§ Exercise aim: Copy, from the material below, every line in which the word "number" can be found.

§ Stored data:

Content starts

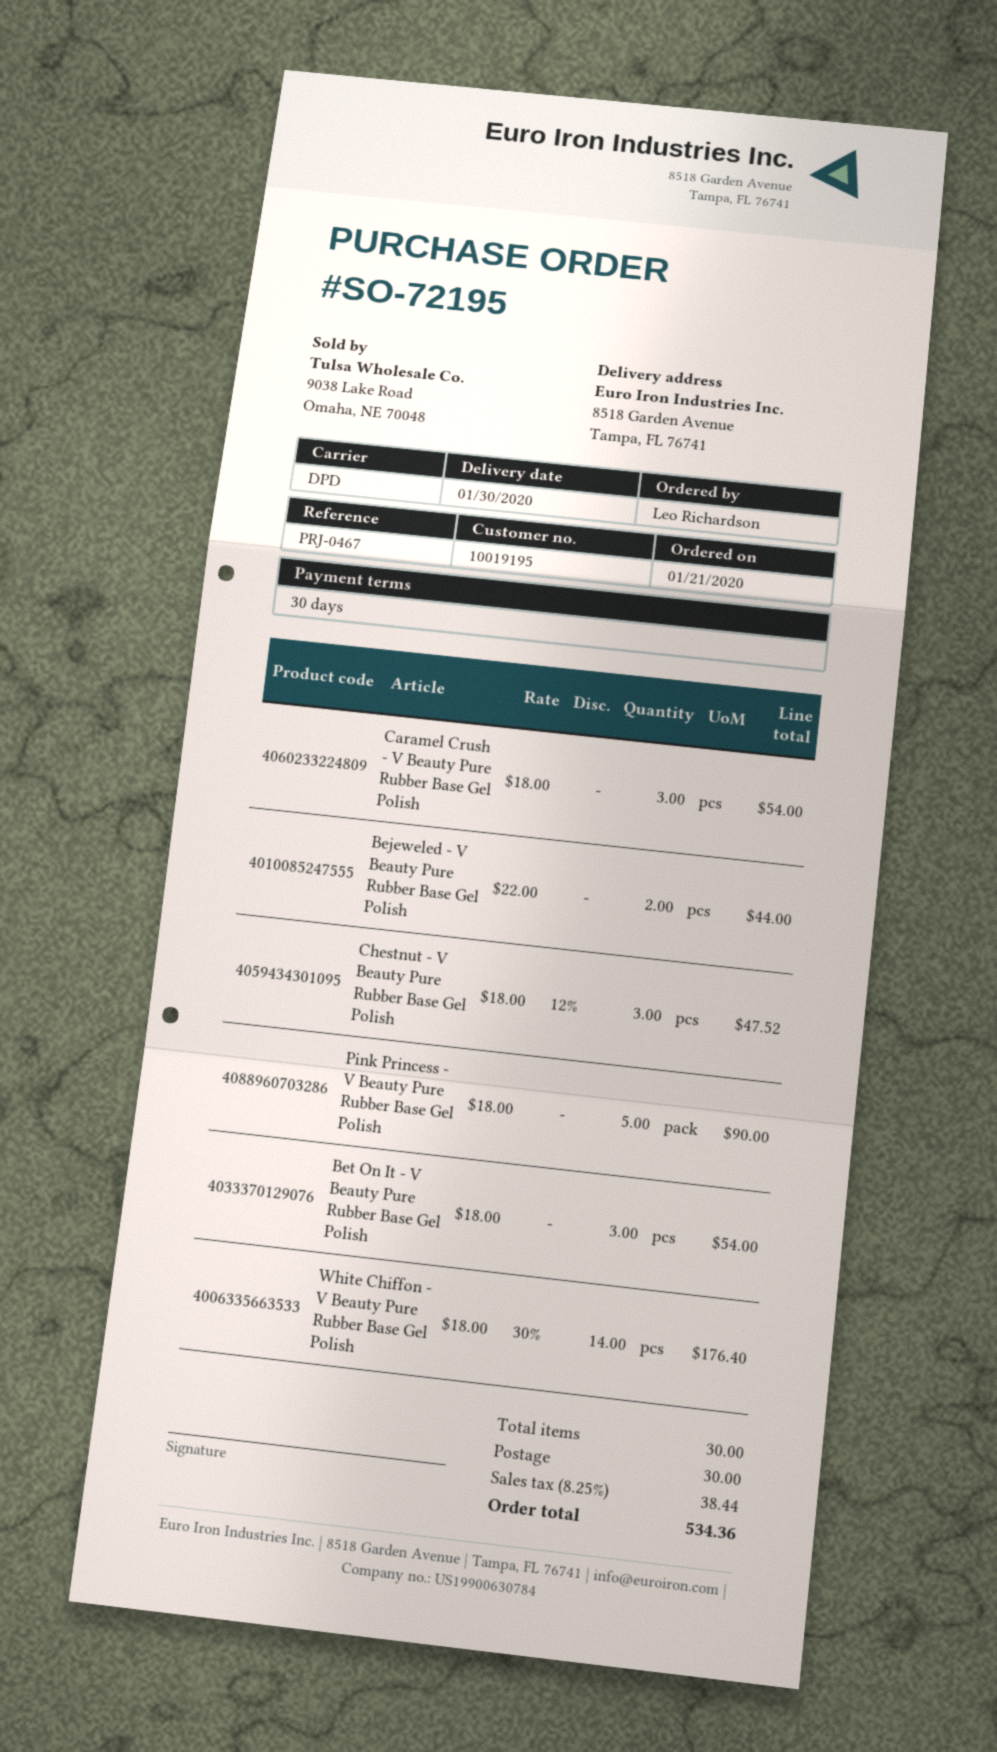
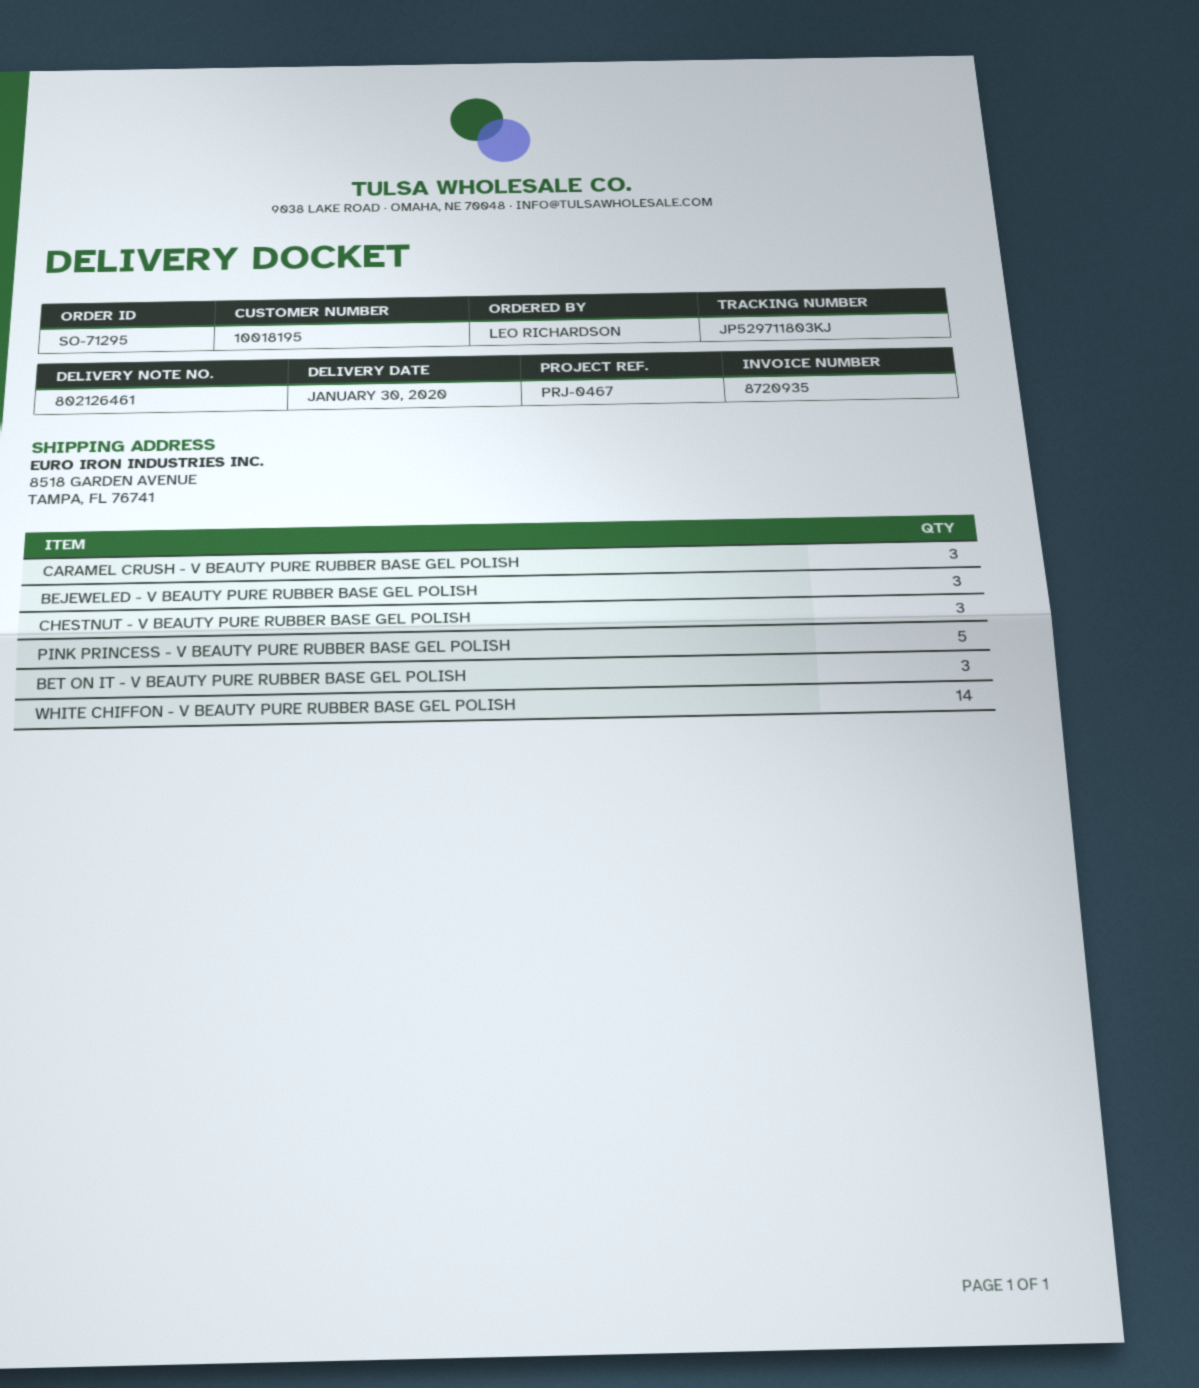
order number: SO-72195 -> SO-71295
customer number: 10019195 -> 10018195
Bejeweled - V Beauty Pure Rubber Base Gel Polish: 2 -> 3

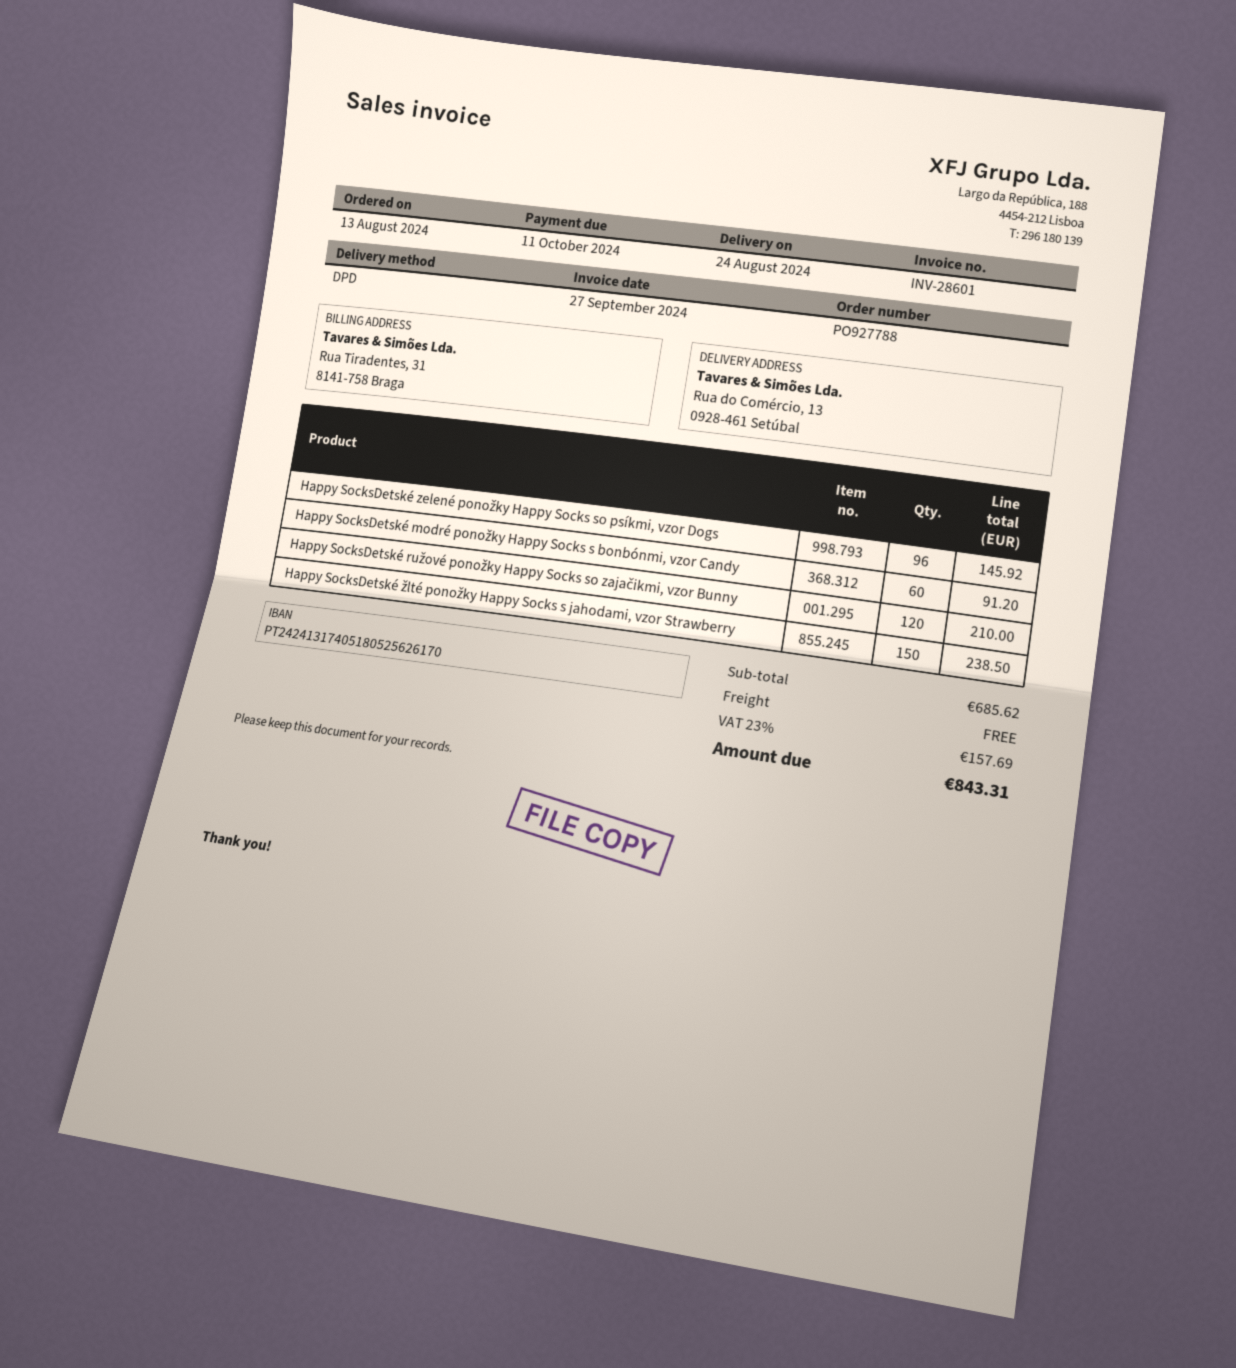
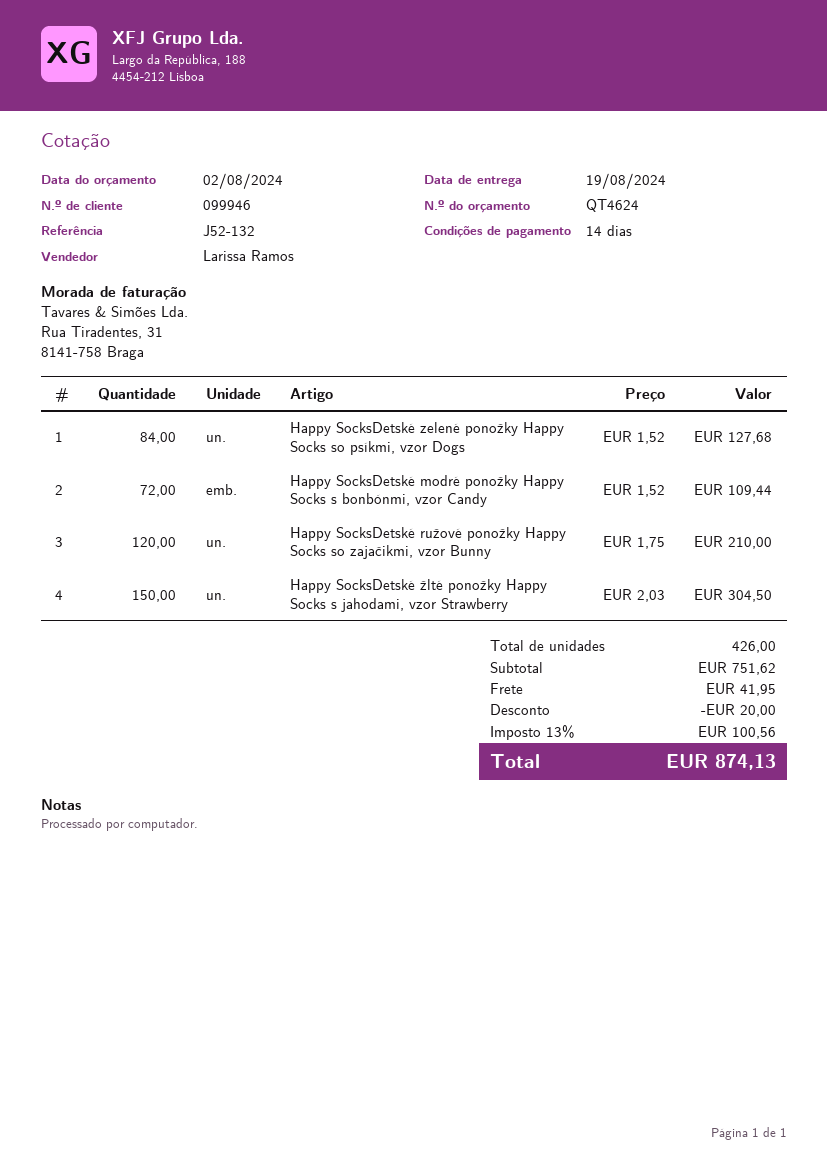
delivery date: 2024-08-24 -> 2024-08-19
Happy SocksDetské zelené ponožky Happy Socks so psíkmi, vzor Dogs: 96 for 145.92 -> 84 for 127.68
Happy SocksDetské modré ponožky Happy Socks s bonbónmi, vzor Candy: 60 for 91.20 -> 72 for 109.44
Happy SocksDetské žlté ponožky Happy Socks s jahodami, vzor Strawberry: 150 for 238.50 -> 150 for 304.50
subtotal: 685.62 -> 751.62
discount: none -> 20.00
shipping: 0.00 -> 41.95
tax: 23% = 157.69 -> 13% = 100.56
total: 843.31 -> 874.13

Content ends

§ Written response:
order number: SO-72195 -> SO-71295
customer number: 10019195 -> 10018195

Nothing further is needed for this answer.